• _Prompt_
Copy each line of the data that has "content" in it.

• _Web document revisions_
○ ○ ○ ○

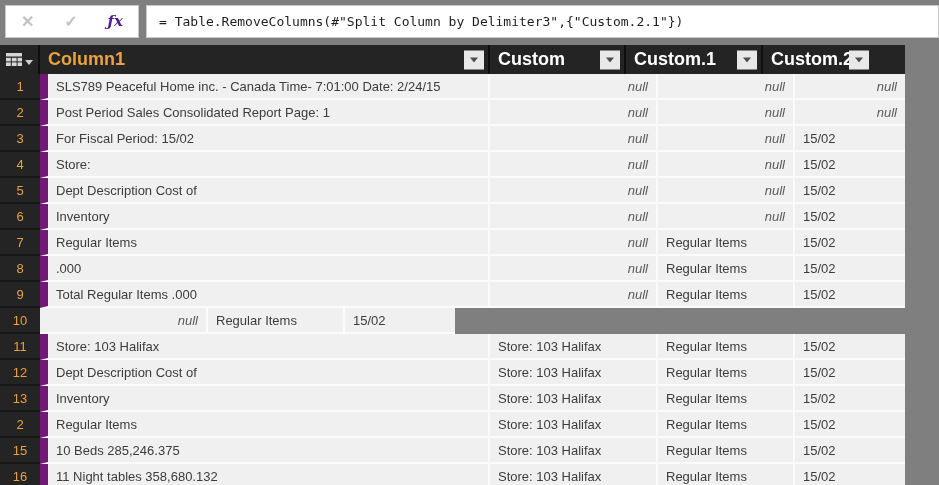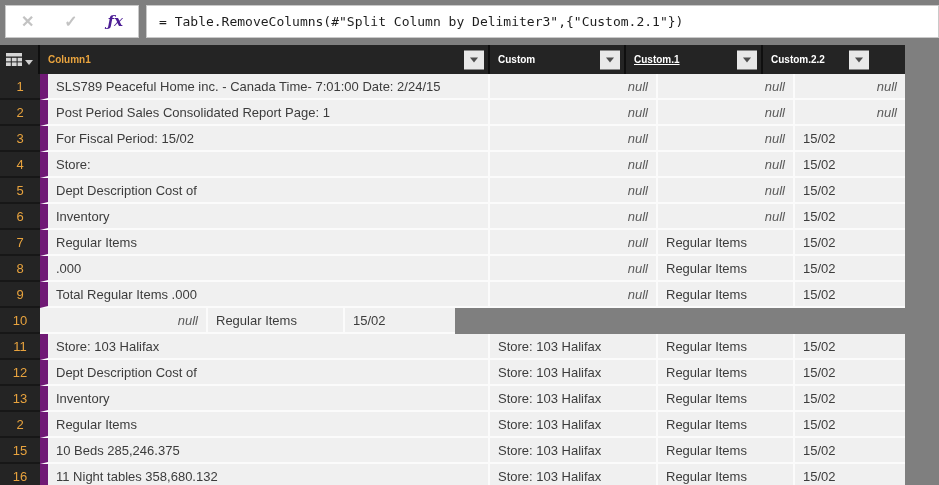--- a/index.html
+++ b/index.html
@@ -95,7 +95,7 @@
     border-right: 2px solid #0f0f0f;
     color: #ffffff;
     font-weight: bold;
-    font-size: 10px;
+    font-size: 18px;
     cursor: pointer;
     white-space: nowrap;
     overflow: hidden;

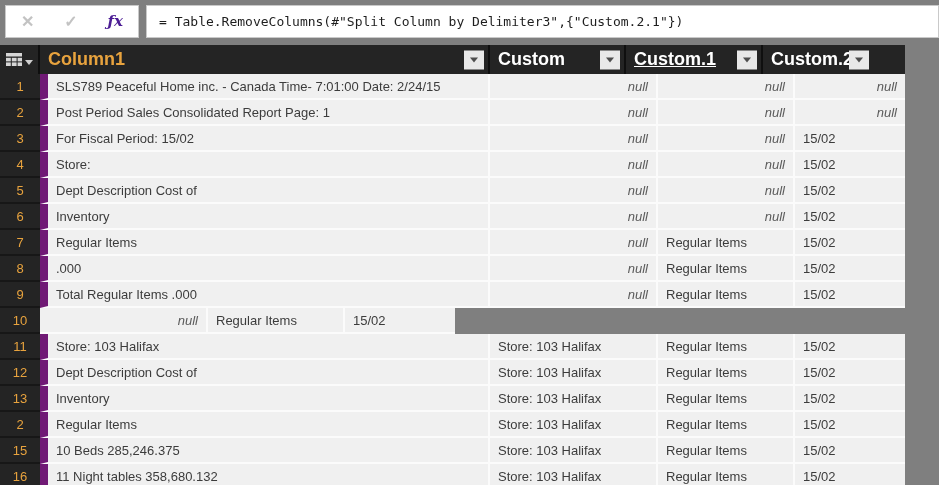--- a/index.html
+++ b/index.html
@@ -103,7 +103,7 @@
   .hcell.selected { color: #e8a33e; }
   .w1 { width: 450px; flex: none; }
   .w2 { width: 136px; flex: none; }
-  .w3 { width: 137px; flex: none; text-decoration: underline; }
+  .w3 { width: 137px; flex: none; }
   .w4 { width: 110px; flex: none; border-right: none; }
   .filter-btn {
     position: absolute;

○ ○ ○ ○

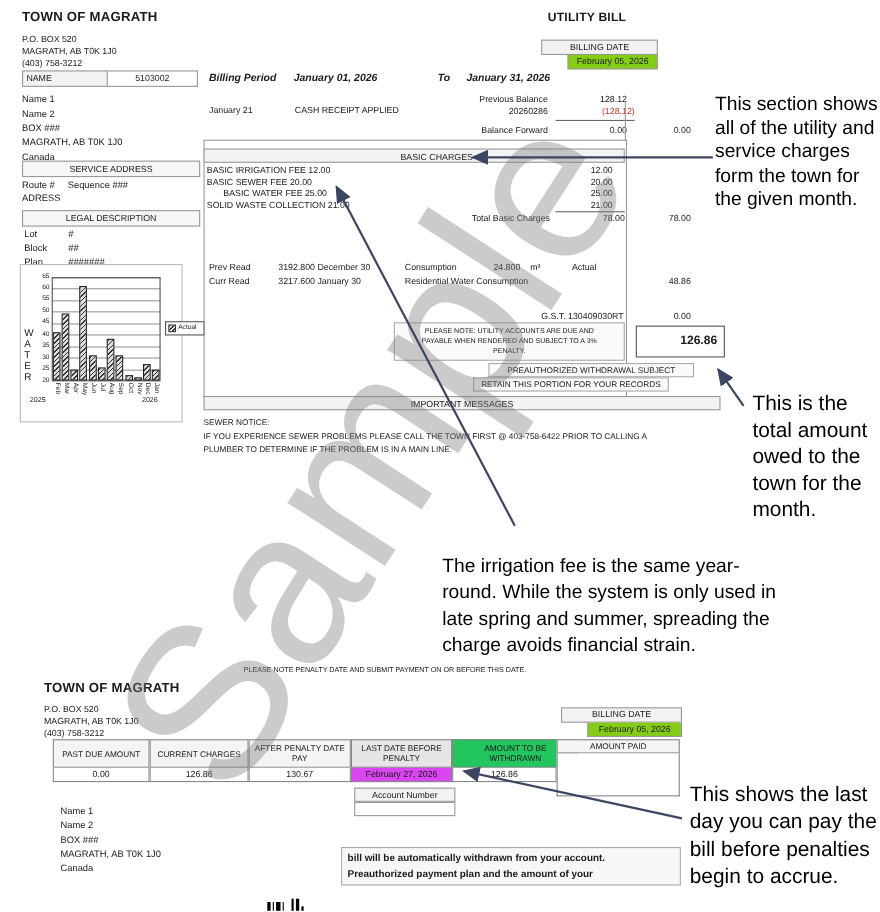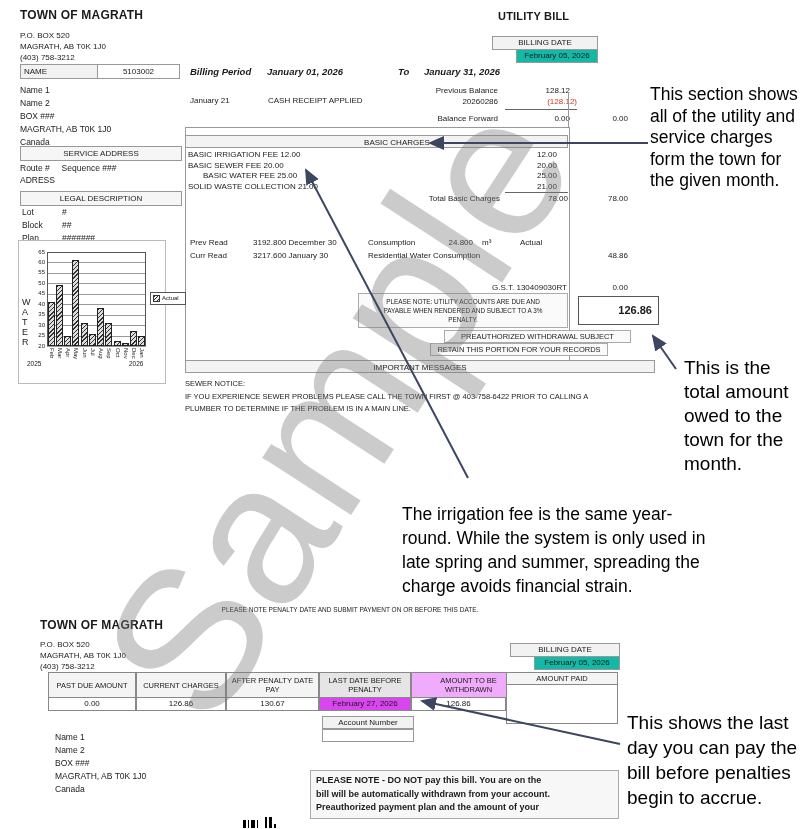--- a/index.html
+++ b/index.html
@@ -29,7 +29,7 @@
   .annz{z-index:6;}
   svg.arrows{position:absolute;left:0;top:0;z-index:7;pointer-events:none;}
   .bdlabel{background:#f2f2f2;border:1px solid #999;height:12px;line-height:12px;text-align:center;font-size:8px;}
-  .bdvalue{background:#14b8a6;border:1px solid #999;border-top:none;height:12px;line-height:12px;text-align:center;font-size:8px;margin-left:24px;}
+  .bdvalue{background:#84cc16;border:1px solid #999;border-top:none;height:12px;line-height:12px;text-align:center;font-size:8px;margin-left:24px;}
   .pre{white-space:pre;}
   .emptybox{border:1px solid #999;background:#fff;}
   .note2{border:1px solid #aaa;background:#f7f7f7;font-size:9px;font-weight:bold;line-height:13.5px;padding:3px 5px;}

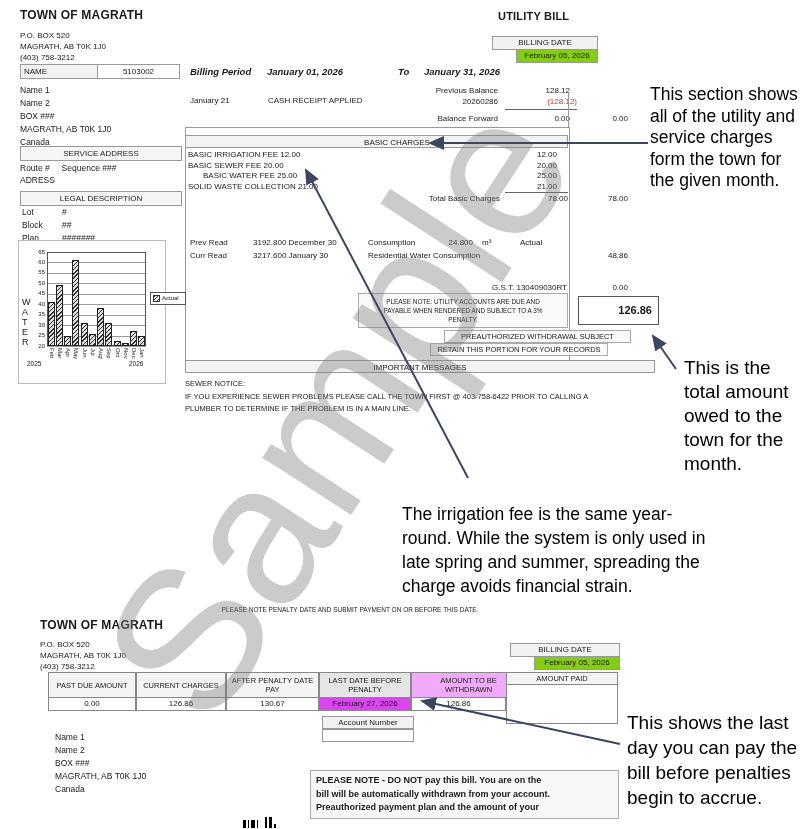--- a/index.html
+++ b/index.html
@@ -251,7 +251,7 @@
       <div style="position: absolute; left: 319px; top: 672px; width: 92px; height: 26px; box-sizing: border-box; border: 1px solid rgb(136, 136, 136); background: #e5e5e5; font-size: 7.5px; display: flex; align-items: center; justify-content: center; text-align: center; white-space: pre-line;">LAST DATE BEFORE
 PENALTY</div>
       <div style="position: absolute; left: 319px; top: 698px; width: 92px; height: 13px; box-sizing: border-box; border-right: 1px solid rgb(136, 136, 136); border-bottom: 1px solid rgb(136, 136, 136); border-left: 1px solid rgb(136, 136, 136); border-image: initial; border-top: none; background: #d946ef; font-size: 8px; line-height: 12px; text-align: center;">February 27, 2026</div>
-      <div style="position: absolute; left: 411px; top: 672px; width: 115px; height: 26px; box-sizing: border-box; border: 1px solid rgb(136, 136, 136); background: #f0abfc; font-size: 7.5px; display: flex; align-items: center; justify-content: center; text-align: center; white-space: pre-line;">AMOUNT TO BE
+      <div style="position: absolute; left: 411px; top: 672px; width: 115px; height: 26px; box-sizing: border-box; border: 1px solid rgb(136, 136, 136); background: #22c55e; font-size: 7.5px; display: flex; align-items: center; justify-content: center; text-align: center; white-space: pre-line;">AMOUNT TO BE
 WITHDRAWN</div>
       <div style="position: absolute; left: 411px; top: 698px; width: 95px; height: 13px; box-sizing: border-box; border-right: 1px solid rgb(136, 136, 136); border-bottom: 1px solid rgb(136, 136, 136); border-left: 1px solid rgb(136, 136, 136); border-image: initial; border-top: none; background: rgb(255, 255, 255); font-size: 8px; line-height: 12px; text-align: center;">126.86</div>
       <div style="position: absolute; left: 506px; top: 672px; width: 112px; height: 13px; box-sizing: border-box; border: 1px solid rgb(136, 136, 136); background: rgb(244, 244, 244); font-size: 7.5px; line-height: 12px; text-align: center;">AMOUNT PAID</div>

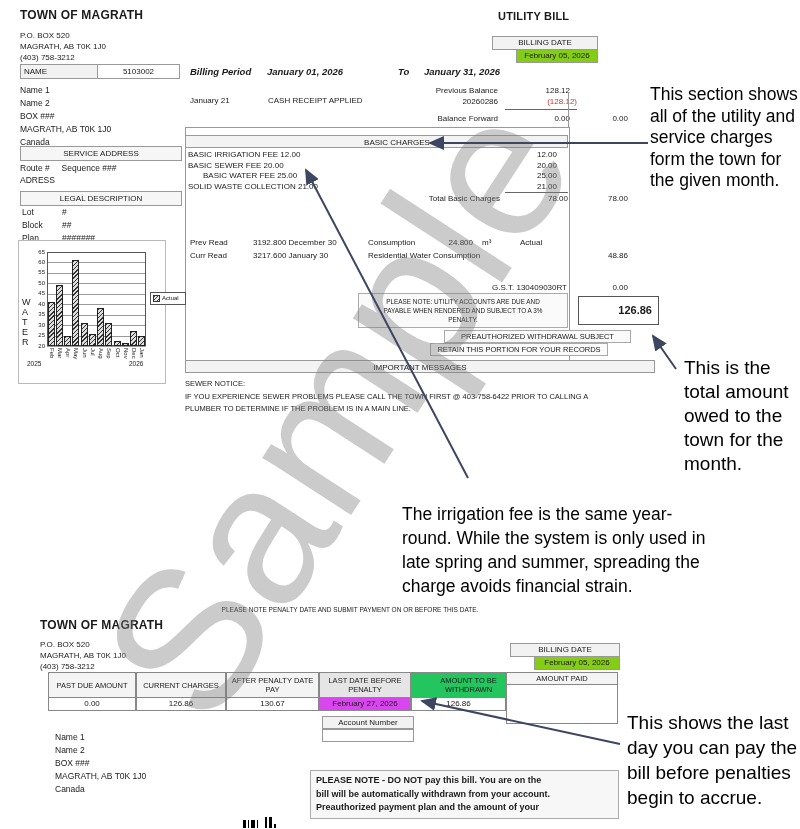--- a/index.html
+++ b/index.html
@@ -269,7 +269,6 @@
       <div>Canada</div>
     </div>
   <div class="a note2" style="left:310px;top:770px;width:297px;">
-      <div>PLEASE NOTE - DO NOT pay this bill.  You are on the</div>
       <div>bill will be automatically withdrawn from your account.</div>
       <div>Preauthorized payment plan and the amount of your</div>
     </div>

○ ○ ○ ○

• _Exercise solution_
       <div style="position: absolute; left: 319px; top: 672px; width: 92px; height: 26px; box-sizing: border-box; border: 1px solid rgb(136, 136, 136); background: #e5e5e5; font-size: 7.5px; display: flex; align-items: center; justify-content: center; text-align: center; white-space: pre-line;">LAST DATE BEFORE
-      <div style="position: absolute; left: 411px; top: 672px; width: 115px; height: 26px; box-sizing: border-box; border: 1px solid rgb(136, 136, 136); background: #f0abfc; font-size: 7.5px; display: flex; align-items: center; justify-content: center; text-align: center; white-space: pre-line;">AMOUNT TO BE
+      <div style="position: absolute; left: 411px; top: 672px; width: 115px; height: 26px; box-sizing: border-box; border: 1px solid rgb(136, 136, 136); background: #22c55e; font-size: 7.5px; display: flex; align-items: center; justify-content: center; text-align: center; white-space: pre-line;">AMOUNT TO BE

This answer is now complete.